Reputation: 313
I'm looking at a simple example of a custom task in a Gradle build file from Mastering Gradle by Mainak Mitra (page 70). The build script is:
println "Working on custom task in build script"
class SampleTask extends DefaultTask {
String systemName = "DefaultMachineName"
String systemGroup = "DefaultSystemGroup"
@TaskAction
def action1() {
println "System Name is "+systemName+" and group is "+systemGroup
}
@TaskAction
def action2() {
println 'Adding multiple actions for refactoring'
}
}
task hello(type: SampleTask)
hello {
systemName='MyDevelopmentMachine'
systemGroup='Development'
}
hello.doFirst {println "Executing first statement "}
hello.doLast {println "Executing last statement "}
If I run the build script with gradle -q :hello, the output is:
Executing first statement
System Name is MyDevelopmentMachine and group is Development
Adding multiple actions for refactoring
Executing last statement
As expected with the doFirst method excecuting first, the two custom actions executing in the order in which they were defined, then the doLast action executing. If I comment out the lines adding the doFirst and doLast actions, the output is:
Adding multiple actions for refactoring
System Name is MyDevelopmentMachine and group is Development
The custom actions are now executing in the reverse order in which they are defined. I'm not sure why.
Upvotes: 9
Views: 2806
Reputation: 1433
It doesn't guarantee the order.
For your information, just added one more link which was an issue I raised few years ago, it should be giving warnings or replaced with some other better solutions by Gradle.

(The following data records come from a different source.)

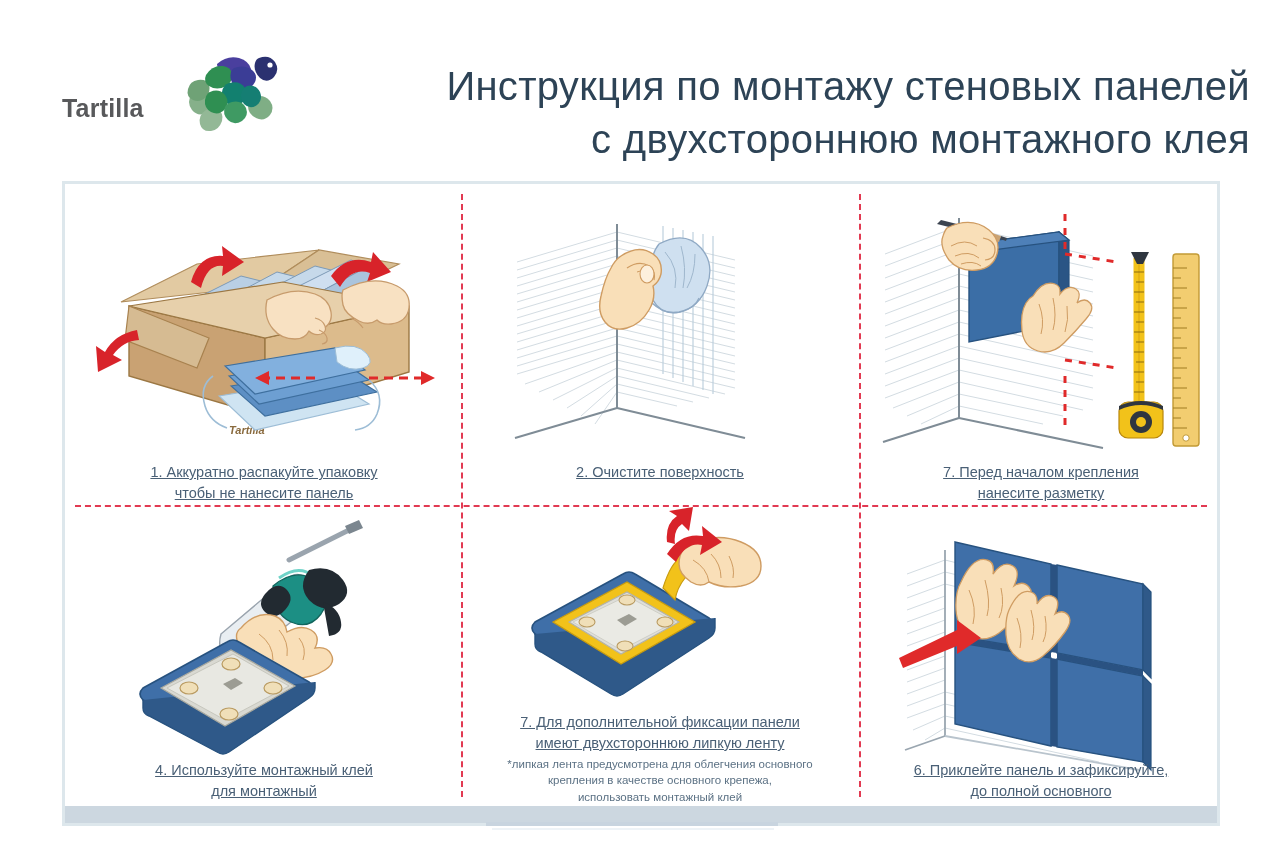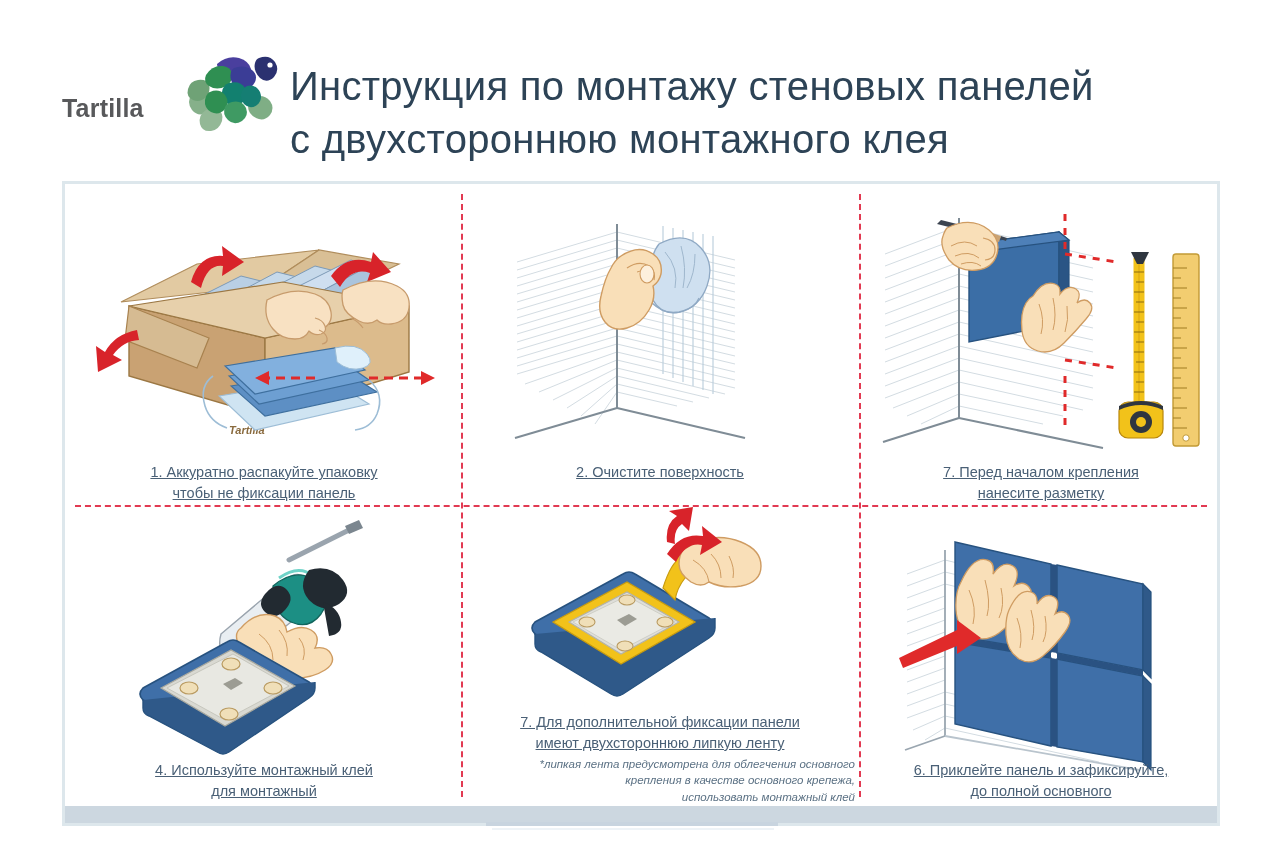--- a/index.html
+++ b/index.html
@@ -51,7 +51,7 @@
     left: 290px;
     top: 60px;
     width: 960px;
-    text-align: left;
+    text-align: right;
     color: #2d4356;
     font-size: 40px;
     line-height: 1.32;

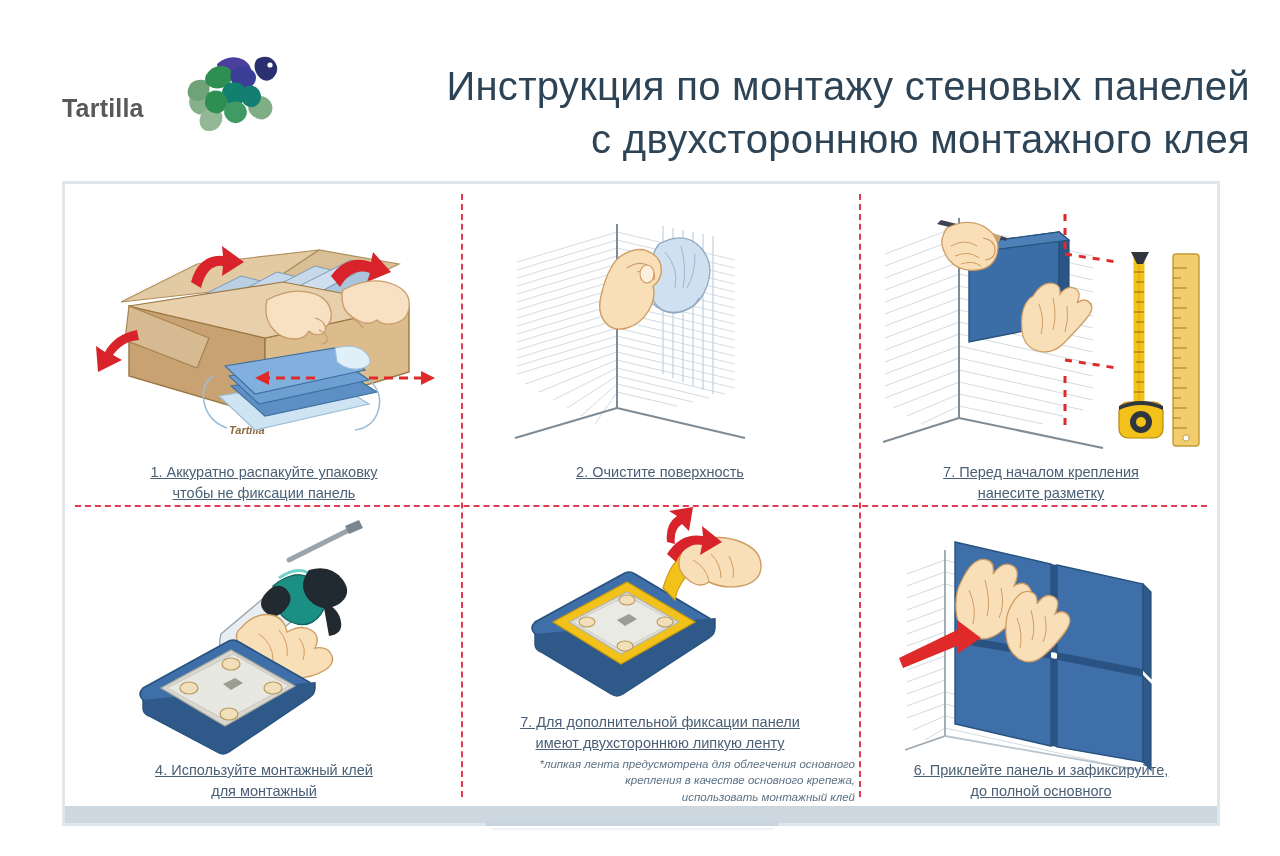--- a/index.html
+++ b/index.html
@@ -257,7 +257,7 @@
     </div>
     <div class="caption" style="top:272px;">
       <span class="cline">1. Аккуратно распакуйте упаковку</span>
-      <span class="cline">чтобы не фиксации панель</span>
+      <span class="cline">чтобы не нанесите панель</span>
     </div>
   </div>
 

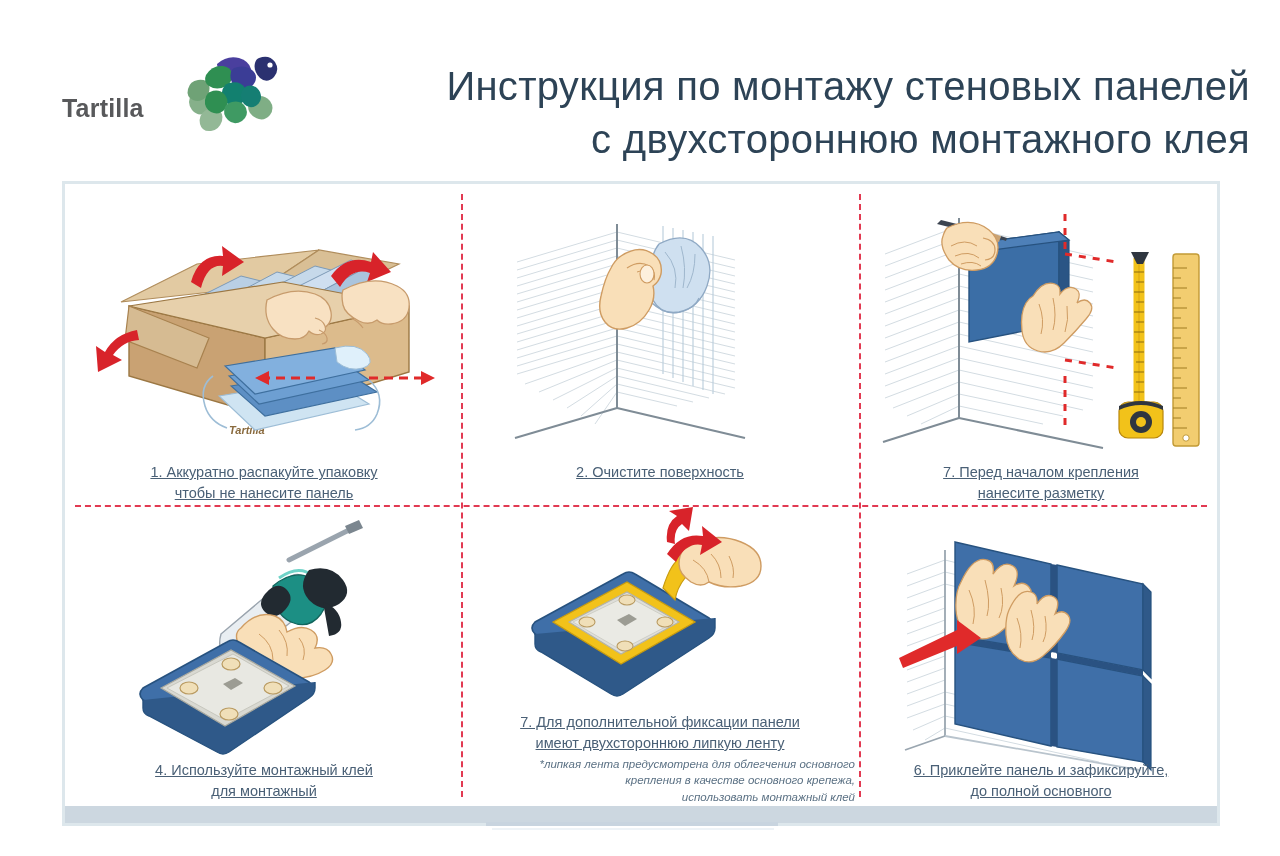--- a/index.html
+++ b/index.html
@@ -122,12 +122,11 @@
     position: absolute;
     left: 0;
     width: 100%;
-    text-align: right;
+    text-align: center;
     color: #5b7184;
     font-size: 11.5px;
     line-height: 1.42;
     font-family: "Liberation Sans", sans-serif;
-    font-style: italic;
   }
   .footnote .cline { display: block; }
   #panel5-underline {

https://github.com/gradle/gradle/issues/8118
Upvotes: 1
Reputation: 2092
Patrice M. is correct, the way those methods will be executed is undeterministic.
In detail
@TaskAction annotated methods are being processed by AnnotationProcessingTaskFactory.
But first Task action methods are fetched with DefaultTaskClassInfoStore and results stored in TaskClassInfo.
You can see that Class.getDeclaredMethods() is being used to fetch all methods to check if they contain @TaskAction annotation
And here the definition of public Method[] getDeclaredMethods() throws SecurityException
Description contains following note:
The elements in the returned array are not sorted and are not in any particular order.
Link to Gradle discussion forum with the topic about @TaskAction
Upvotes: 3
Reputation: 4319
I think it's simply a case that the ordering is not deterministic, and you get different results depending on how you further configure the task.
Why do you want 2 separate @TaskAction methods as opposed to a single one that calls methods in a deterministic sequence, though ? I can't think of a particular advantage of doing it that way (I realize it's from a sample given in a book). Most other samples I find only have a single method
@TaskAction
void execute() {...}
which I think makes more sense and be more predictable.